All of the records must come back exactly as they were given.

*RECORD SET*:
#####
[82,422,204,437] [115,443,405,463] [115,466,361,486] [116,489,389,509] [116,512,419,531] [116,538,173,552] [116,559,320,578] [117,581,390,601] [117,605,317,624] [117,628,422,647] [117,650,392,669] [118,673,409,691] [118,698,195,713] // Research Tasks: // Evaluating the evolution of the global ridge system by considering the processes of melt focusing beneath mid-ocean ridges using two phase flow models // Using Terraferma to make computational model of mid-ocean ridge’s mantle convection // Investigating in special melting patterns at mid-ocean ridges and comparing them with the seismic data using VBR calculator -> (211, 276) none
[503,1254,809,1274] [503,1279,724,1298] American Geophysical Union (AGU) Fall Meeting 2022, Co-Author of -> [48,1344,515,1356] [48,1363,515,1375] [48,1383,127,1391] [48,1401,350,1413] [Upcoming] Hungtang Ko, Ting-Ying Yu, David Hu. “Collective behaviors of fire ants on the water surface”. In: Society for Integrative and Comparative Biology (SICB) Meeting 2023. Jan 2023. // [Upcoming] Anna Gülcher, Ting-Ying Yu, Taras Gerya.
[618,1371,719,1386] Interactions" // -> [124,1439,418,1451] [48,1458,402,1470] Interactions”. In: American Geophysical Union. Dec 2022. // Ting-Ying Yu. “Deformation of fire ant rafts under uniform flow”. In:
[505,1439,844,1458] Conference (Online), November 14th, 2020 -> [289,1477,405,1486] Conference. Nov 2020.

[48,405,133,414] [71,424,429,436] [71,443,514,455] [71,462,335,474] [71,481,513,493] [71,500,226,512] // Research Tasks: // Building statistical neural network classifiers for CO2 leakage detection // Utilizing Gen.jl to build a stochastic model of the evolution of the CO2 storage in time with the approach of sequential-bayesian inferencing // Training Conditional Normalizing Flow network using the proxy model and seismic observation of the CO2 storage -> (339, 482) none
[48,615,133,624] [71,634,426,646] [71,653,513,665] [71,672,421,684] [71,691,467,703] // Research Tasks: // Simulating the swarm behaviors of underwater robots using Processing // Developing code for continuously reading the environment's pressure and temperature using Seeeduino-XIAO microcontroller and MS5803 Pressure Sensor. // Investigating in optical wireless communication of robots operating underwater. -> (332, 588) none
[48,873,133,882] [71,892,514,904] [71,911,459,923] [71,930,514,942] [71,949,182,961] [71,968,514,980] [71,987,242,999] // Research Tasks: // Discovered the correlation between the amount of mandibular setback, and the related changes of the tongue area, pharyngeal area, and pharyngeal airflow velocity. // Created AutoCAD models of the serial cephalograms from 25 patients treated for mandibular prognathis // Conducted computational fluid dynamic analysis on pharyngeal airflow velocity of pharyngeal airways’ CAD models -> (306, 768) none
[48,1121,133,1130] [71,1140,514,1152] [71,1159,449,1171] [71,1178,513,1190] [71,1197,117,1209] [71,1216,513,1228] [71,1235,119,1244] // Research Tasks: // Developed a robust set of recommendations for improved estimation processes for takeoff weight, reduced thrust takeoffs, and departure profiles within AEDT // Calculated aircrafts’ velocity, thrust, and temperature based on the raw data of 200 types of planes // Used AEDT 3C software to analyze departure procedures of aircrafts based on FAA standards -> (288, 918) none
#####
*WRITTEN RESPONSE*:
[82,422,204,437] [115,443,405,463] [115,466,361,486] [116,489,389,509] [116,512,419,531] [116,538,173,552] [116,559,320,578] [117,581,390,601] [117,605,317,624] [117,628,422,647] [117,650,392,669] [118,673,409,691] [118,698,195,713] // Research Tasks: // Evaluating the evolution of the global ridge system by considering the processes of melt focusing beneath mid-ocean ridges using two phase flow models // Using Terraferma to make computational model of mid-ocean ridge’s mantle convection // Investigating in special melting patterns at mid-ocean ridges and comparing them with the seismic data using VBR calculator -> (211, 276) none
[503,1254,809,1274] [503,1279,724,1298] American Geophysical Union (AGU) Fall Meeting 2022, Co-Author of -> [48,1344,515,1356] [48,1363,515,1375] [48,1383,127,1391] [48,1401,350,1413] [Upcoming] Hungtang Ko, Ting-Ying Yu, David Hu. “Collective behaviors of fire ants on the water surface”. In: Society for Integrative and Comparative Biology (SICB) Meeting 2023. Jan 2023. // [Upcoming] Anna Gülcher, Ting-Ying Yu, Taras Gerya.
[618,1371,719,1386] Interactions" // -> [124,1439,418,1451] [48,1458,402,1470] Interactions”. In: American Geophysical Union. Dec 2022. // Ting-Ying Yu. “Deformation of fire ant rafts under uniform flow”. In:
[505,1439,844,1458] Conference (Online), November 14th, 2020 -> [289,1477,405,1486] Conference. Nov 2020.

[48,405,133,414] [71,424,429,436] [71,443,514,455] [71,462,335,474] [71,481,513,493] [71,500,226,512] // Research Tasks: // Building statistical neural network classifiers for CO2 leakage detection // Utilizing Gen.jl to build a stochastic model of the evolution of the CO2 storage in time with the approach of sequential-bayesian inferencing // Training Conditional Normalizing Flow network using the proxy model and seismic observation of the CO2 storage -> (339, 482) none
[48,615,133,624] [71,634,426,646] [71,653,513,665] [71,672,421,684] [71,691,467,703] // Research Tasks: // Simulating the swarm behaviors of underwater robots using Processing // Developing code for continuously reading the environment's pressure and temperature using Seeeduino-XIAO microcontroller and MS5803 Pressure Sensor. // Investigating in optical wireless communication of robots operating underwater. -> (332, 588) none
[48,873,133,882] [71,892,514,904] [71,911,459,923] [71,930,514,942] [71,949,182,961] [71,968,514,980] [71,987,242,999] // Research Tasks: // Discovered the correlation between the amount of mandibular setback, and the related changes of the tongue area, pharyngeal area, and pharyngeal airflow velocity. // Created AutoCAD models of the serial cephalograms from 25 patients treated for mandibular prognathis // Conducted computational fluid dynamic analysis on pharyngeal airflow velocity of pharyngeal airways’ CAD models -> (306, 768) none
[48,1121,133,1130] [71,1140,514,1152] [71,1159,449,1171] [71,1178,513,1190] [71,1197,117,1209] [71,1216,513,1228] [71,1235,119,1244] // Research Tasks: // Developed a robust set of recommendations for improved estimation processes for takeoff weight, reduced thrust takeoffs, and departure profiles within AEDT // Calculated aircrafts’ velocity, thrust, and temperature based on the raw data of 200 types of planes // Used AEDT 3C software to analyze departure procedures of aircrafts based on FAA standards -> (288, 918) none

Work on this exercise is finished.